Командующий поморщился. Хотел спросить, что за цирк интендант устроил. Но тот и сам уже, покраснев почти до невозможности, уже ругался в пространство, одними губами, вслух не смел. Чуть не за руку потащил Маркова в кухню. Там возвышался титанический буфет тёмного дерева и ещё не виданная Марковым новинка – печь, по виду газовая, но с электрическими спиралями в широких керамических дисках.

– Это – электрическая печка для готовки, – гордо объяснил интендант. – В Америке газом уже не пользуются. Опасно, может взорваться. Вдобавок ядовит. – Потом ткнул рукой в белый эмалированный саркофаг, поставленный вертикально. – Это тоже новинка. Называется холодильный шкаф или попросту холодильник.

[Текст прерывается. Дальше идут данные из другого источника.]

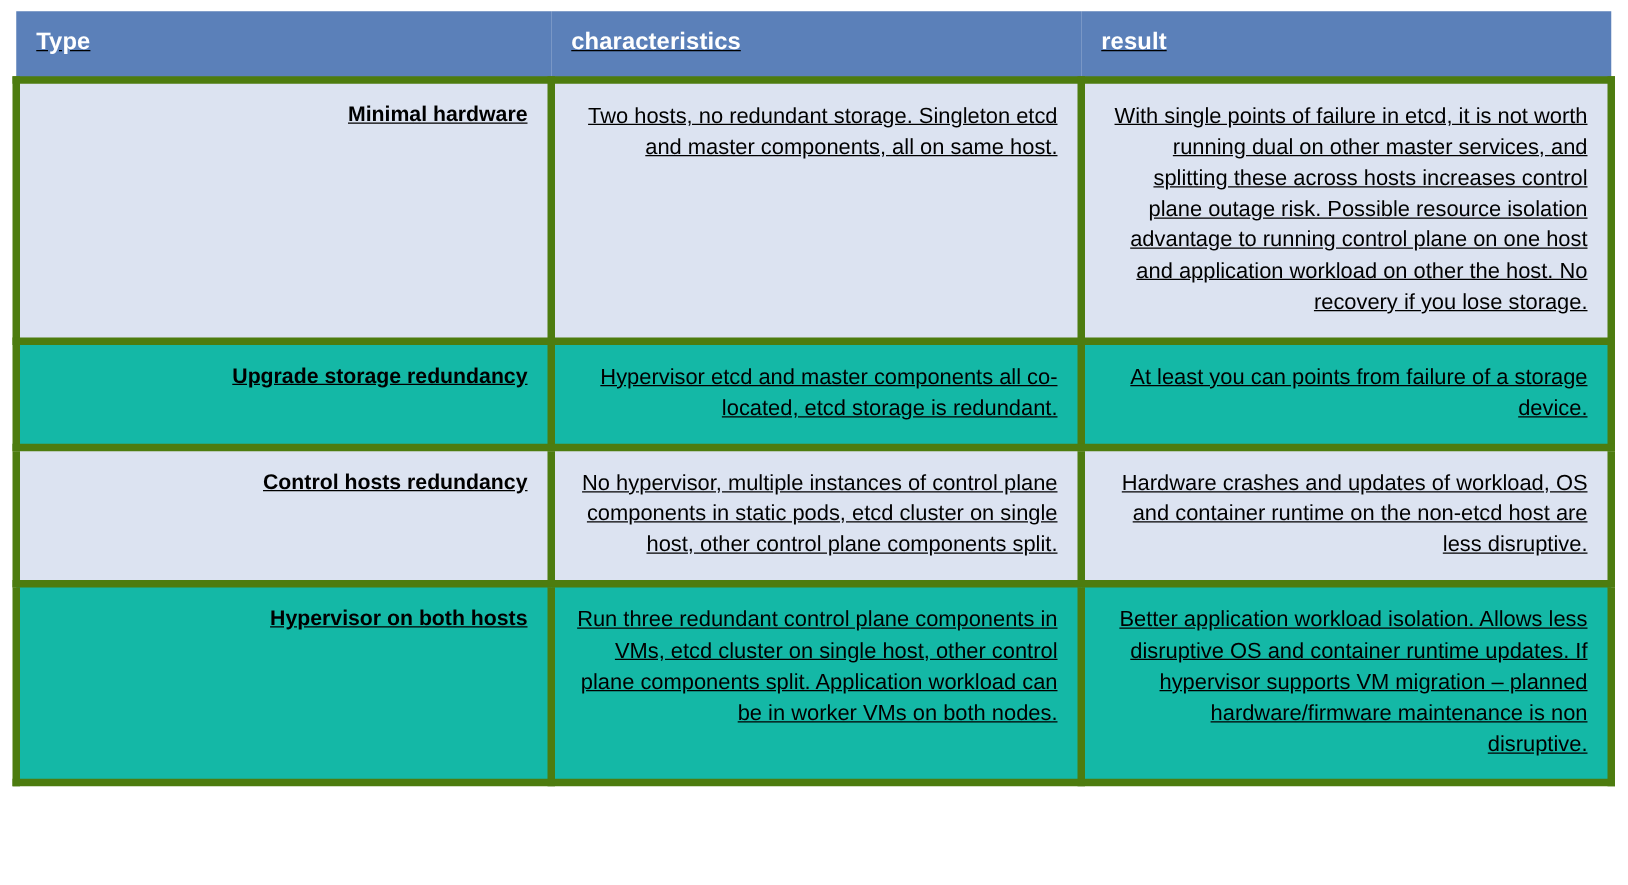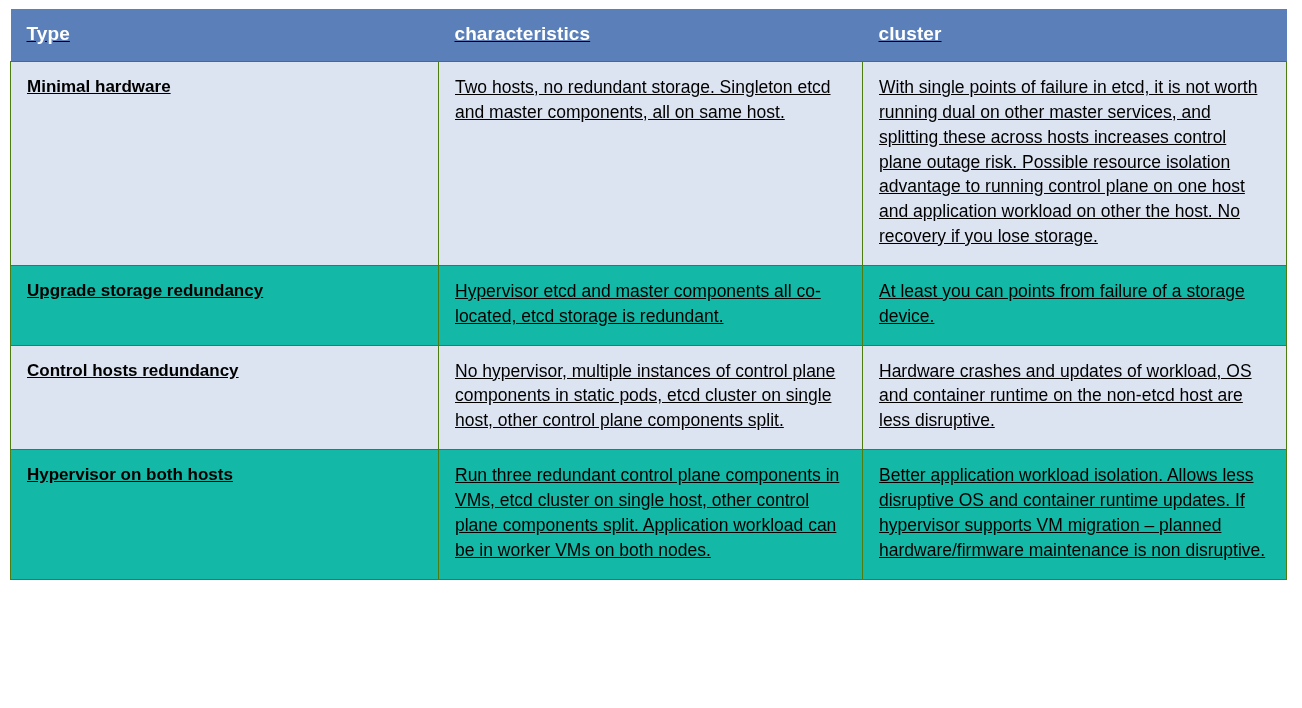"cluster" th { text: cluster -> result }
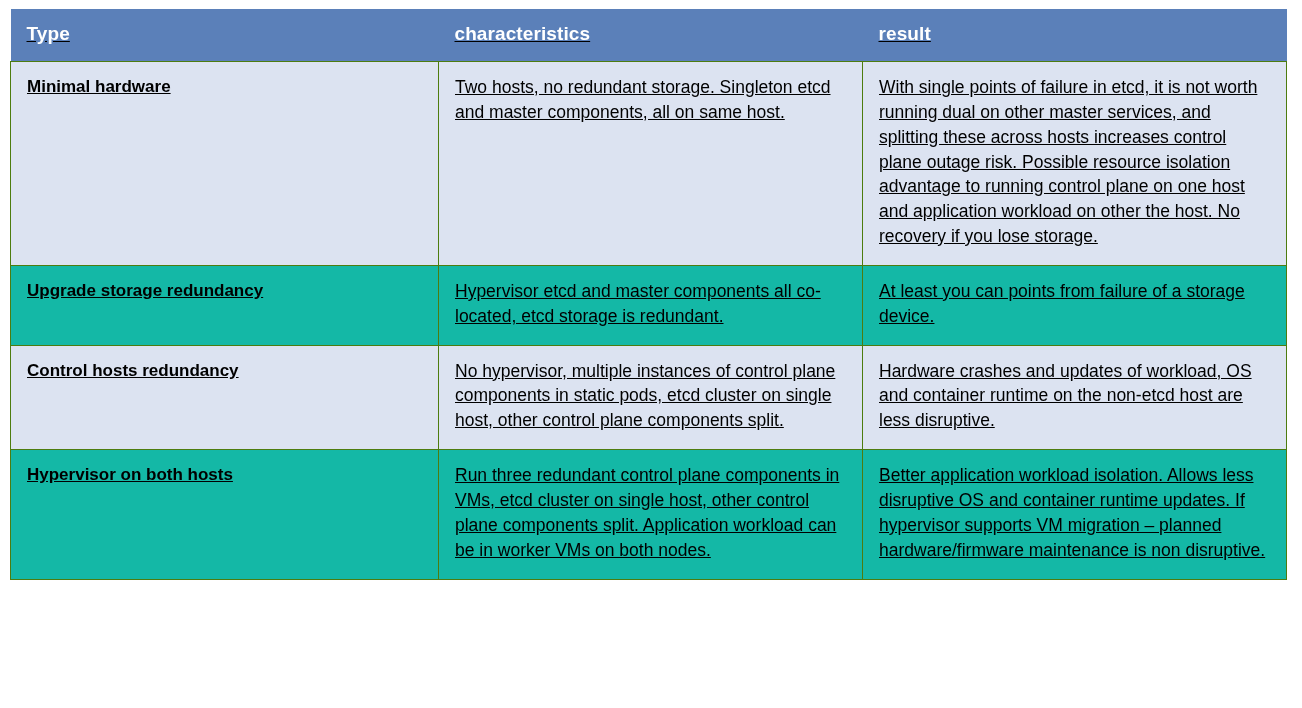"Minimal hardware" tbody td { border: 1px solid #4d7c0f -> 6px solid #4d7c0f; text-align: none -> right }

Иванов потянул за сверкающую хромом ручку. Дверь раскрылась. Внутри была зима, как на улице. На полках расположились банки с тушёнкой, с овощными и рыбными консервами, икрой, крабами, десятка два яиц, несколько палок колбасы, пачки сливочного масла, цельная головка сыра. Почему-то две буханки хлеба, белого и чёрного, еще какая-то снедь. Натуральный Торгсин. Впрочем, пока Маркова не посадили, снабжался он не намного хуже. Но всё-таки хуже: комкор и командующий округом – разные номенклатурные уровни. На полках с внутренней стороны дверцы – десяток цилиндрических бутылок водки с незнакомой надписью «Столичная». Раньше таких не было. Ещё там находился коньяк в ассортименте и для чего-то две бутылки шампанского. Имели место и «семисотки» каких-то вин, но они Маркова не вдохновили и не заинтересовали.

– Это ваш доппаёк за неделю, товарищ генерал-полковник. Адъютант будет пополнять, будьте спокойны.